> [WHAT YOU NEED TO DO]:
Nothing but the lines below between the line holding "Colar Sol: 5" and the line holding "tax: 1858.22 -> 1925.94", inclusive, should appear in the answer, each set down exactly.

> [DATA RECORDS]:
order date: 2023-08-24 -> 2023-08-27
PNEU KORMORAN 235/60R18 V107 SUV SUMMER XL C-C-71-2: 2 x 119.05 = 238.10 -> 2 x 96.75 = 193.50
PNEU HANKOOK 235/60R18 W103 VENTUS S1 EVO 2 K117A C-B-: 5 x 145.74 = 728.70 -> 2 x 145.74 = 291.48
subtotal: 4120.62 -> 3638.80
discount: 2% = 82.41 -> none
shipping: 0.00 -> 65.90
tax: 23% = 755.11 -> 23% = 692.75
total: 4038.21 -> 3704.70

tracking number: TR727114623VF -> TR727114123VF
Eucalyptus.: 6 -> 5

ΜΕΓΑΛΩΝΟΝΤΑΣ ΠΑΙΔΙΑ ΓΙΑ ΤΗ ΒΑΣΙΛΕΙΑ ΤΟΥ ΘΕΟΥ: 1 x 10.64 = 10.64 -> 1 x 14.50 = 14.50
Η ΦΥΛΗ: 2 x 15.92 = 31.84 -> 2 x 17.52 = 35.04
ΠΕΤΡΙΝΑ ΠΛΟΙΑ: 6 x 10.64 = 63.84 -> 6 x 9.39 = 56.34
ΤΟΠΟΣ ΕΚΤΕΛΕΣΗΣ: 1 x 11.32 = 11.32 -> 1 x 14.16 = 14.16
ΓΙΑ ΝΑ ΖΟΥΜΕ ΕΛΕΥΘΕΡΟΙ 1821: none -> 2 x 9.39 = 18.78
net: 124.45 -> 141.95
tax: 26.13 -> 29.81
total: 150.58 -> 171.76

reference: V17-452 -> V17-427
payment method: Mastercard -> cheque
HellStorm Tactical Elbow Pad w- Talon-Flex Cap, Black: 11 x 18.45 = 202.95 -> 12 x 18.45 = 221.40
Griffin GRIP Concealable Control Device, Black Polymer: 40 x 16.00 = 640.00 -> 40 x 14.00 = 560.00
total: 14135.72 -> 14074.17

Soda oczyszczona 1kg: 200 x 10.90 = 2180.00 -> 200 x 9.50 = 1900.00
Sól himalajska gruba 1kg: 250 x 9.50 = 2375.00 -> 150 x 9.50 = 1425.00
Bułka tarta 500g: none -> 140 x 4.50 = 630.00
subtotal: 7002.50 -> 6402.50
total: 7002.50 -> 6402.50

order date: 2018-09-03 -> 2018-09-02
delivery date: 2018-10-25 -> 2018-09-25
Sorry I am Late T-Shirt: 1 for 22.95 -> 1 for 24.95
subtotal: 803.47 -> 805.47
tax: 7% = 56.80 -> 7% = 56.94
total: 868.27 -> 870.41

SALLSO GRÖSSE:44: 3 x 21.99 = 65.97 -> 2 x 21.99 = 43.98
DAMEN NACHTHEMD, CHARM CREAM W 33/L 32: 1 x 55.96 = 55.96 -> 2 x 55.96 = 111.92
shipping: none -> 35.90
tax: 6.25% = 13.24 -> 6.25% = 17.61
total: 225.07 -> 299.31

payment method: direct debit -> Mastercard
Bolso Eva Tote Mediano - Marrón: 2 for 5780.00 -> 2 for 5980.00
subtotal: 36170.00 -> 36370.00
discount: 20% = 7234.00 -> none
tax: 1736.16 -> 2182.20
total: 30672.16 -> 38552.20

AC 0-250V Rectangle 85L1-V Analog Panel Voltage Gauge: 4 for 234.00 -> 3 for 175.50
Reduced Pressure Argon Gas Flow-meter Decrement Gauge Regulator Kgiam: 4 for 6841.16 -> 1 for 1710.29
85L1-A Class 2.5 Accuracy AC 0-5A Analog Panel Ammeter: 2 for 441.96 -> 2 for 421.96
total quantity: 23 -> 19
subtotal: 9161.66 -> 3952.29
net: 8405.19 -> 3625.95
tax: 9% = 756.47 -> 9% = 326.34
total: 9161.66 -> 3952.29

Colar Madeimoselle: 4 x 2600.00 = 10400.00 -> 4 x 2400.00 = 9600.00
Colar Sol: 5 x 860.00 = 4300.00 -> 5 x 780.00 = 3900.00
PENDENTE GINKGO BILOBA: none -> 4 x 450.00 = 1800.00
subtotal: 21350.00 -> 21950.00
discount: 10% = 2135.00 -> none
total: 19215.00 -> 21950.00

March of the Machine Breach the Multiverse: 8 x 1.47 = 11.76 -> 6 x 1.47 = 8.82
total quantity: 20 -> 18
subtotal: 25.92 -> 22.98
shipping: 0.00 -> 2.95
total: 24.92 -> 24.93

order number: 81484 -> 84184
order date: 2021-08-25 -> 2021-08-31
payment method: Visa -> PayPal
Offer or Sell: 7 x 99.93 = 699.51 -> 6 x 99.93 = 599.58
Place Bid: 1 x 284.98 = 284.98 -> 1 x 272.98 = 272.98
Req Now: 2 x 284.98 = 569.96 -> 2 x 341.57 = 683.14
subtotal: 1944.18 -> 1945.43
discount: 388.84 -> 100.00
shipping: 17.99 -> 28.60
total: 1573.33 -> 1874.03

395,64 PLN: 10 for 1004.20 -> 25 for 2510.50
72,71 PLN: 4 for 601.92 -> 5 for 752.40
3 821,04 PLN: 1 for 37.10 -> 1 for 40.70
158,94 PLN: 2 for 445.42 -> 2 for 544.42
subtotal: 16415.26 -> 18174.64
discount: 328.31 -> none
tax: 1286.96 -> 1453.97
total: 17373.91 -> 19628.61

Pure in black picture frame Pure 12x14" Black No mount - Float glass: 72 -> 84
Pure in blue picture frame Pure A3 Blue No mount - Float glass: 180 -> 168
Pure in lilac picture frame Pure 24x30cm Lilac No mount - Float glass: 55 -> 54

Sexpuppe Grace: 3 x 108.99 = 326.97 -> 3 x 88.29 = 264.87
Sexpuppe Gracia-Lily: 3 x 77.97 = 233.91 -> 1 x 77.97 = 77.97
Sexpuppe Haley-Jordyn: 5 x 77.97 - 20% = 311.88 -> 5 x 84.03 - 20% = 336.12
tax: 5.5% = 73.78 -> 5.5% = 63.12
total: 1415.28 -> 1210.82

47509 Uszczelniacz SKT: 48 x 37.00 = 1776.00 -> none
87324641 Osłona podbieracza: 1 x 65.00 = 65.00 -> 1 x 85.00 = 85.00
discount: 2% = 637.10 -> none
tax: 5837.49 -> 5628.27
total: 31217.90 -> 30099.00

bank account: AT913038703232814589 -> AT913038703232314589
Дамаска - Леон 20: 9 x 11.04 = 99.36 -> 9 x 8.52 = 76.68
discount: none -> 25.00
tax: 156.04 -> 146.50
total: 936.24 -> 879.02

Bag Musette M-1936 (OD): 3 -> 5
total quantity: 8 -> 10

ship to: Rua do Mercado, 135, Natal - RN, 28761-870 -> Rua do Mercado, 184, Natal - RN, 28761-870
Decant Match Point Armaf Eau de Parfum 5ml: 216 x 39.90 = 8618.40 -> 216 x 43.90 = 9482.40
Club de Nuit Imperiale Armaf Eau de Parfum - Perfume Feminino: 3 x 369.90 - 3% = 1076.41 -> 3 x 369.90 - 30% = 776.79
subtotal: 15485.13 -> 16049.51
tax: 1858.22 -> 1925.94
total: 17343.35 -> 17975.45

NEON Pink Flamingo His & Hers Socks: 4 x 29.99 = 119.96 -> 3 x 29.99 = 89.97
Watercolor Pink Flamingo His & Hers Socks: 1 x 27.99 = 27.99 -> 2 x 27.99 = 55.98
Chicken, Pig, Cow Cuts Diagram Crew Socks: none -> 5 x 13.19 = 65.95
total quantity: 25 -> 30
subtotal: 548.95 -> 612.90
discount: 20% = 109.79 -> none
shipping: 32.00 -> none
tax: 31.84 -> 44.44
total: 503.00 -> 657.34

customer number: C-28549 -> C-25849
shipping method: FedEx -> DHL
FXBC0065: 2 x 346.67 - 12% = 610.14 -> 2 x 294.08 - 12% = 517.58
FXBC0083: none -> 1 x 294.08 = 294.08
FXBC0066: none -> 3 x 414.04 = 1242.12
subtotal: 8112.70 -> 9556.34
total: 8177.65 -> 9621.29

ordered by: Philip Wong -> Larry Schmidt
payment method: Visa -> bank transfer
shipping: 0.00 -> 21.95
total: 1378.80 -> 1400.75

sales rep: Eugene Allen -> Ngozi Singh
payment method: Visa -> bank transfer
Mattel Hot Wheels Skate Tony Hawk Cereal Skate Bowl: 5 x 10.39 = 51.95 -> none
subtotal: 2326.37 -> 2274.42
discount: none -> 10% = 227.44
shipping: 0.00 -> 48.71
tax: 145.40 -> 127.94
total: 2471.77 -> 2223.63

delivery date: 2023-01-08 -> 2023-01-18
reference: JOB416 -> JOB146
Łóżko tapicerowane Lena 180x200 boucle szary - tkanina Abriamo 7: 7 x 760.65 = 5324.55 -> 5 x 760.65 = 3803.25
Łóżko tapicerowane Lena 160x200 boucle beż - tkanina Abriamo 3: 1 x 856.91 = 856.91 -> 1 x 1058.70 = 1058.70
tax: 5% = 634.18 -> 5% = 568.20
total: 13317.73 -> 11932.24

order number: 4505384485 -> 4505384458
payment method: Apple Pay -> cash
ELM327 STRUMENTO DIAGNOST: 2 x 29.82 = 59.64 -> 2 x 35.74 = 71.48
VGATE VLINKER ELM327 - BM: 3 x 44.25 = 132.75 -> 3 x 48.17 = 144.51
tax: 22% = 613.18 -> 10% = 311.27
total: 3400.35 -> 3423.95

> [SOLUTION]:
Colar Sol: 5 x 860.00 = 4300.00 -> 5 x 780.00 = 3900.00
PENDENTE GINKGO BILOBA: none -> 4 x 450.00 = 1800.00
subtotal: 21350.00 -> 21950.00
discount: 10% = 2135.00 -> none
total: 19215.00 -> 21950.00

March of the Machine Breach the Multiverse: 8 x 1.47 = 11.76 -> 6 x 1.47 = 8.82
total quantity: 20 -> 18
subtotal: 25.92 -> 22.98
shipping: 0.00 -> 2.95
total: 24.92 -> 24.93

order number: 81484 -> 84184
order date: 2021-08-25 -> 2021-08-31
payment method: Visa -> PayPal
Offer or Sell: 7 x 99.93 = 699.51 -> 6 x 99.93 = 599.58
Place Bid: 1 x 284.98 = 284.98 -> 1 x 272.98 = 272.98
Req Now: 2 x 284.98 = 569.96 -> 2 x 341.57 = 683.14
subtotal: 1944.18 -> 1945.43
discount: 388.84 -> 100.00
shipping: 17.99 -> 28.60
total: 1573.33 -> 1874.03

395,64 PLN: 10 for 1004.20 -> 25 for 2510.50
72,71 PLN: 4 for 601.92 -> 5 for 752.40
3 821,04 PLN: 1 for 37.10 -> 1 for 40.70
158,94 PLN: 2 for 445.42 -> 2 for 544.42
subtotal: 16415.26 -> 18174.64
discount: 328.31 -> none
tax: 1286.96 -> 1453.97
total: 17373.91 -> 19628.61

Pure in black picture frame Pure 12x14" Black No mount - Float glass: 72 -> 84
Pure in blue picture frame Pure A3 Blue No mount - Float glass: 180 -> 168
Pure in lilac picture frame Pure 24x30cm Lilac No mount - Float glass: 55 -> 54

Sexpuppe Grace: 3 x 108.99 = 326.97 -> 3 x 88.29 = 264.87
Sexpuppe Gracia-Lily: 3 x 77.97 = 233.91 -> 1 x 77.97 = 77.97
Sexpuppe Haley-Jordyn: 5 x 77.97 - 20% = 311.88 -> 5 x 84.03 - 20% = 336.12
tax: 5.5% = 73.78 -> 5.5% = 63.12
total: 1415.28 -> 1210.82

47509 Uszczelniacz SKT: 48 x 37.00 = 1776.00 -> none
87324641 Osłona podbieracza: 1 x 65.00 = 65.00 -> 1 x 85.00 = 85.00
discount: 2% = 637.10 -> none
tax: 5837.49 -> 5628.27
total: 31217.90 -> 30099.00

bank account: AT913038703232814589 -> AT913038703232314589
Дамаска - Леон 20: 9 x 11.04 = 99.36 -> 9 x 8.52 = 76.68
discount: none -> 25.00
tax: 156.04 -> 146.50
total: 936.24 -> 879.02

Bag Musette M-1936 (OD): 3 -> 5
total quantity: 8 -> 10

ship to: Rua do Mercado, 135, Natal - RN, 28761-870 -> Rua do Mercado, 184, Natal - RN, 28761-870
Decant Match Point Armaf Eau de Parfum 5ml: 216 x 39.90 = 8618.40 -> 216 x 43.90 = 9482.40
Club de Nuit Imperiale Armaf Eau de Parfum - Perfume Feminino: 3 x 369.90 - 3% = 1076.41 -> 3 x 369.90 - 30% = 776.79
subtotal: 15485.13 -> 16049.51
tax: 1858.22 -> 1925.94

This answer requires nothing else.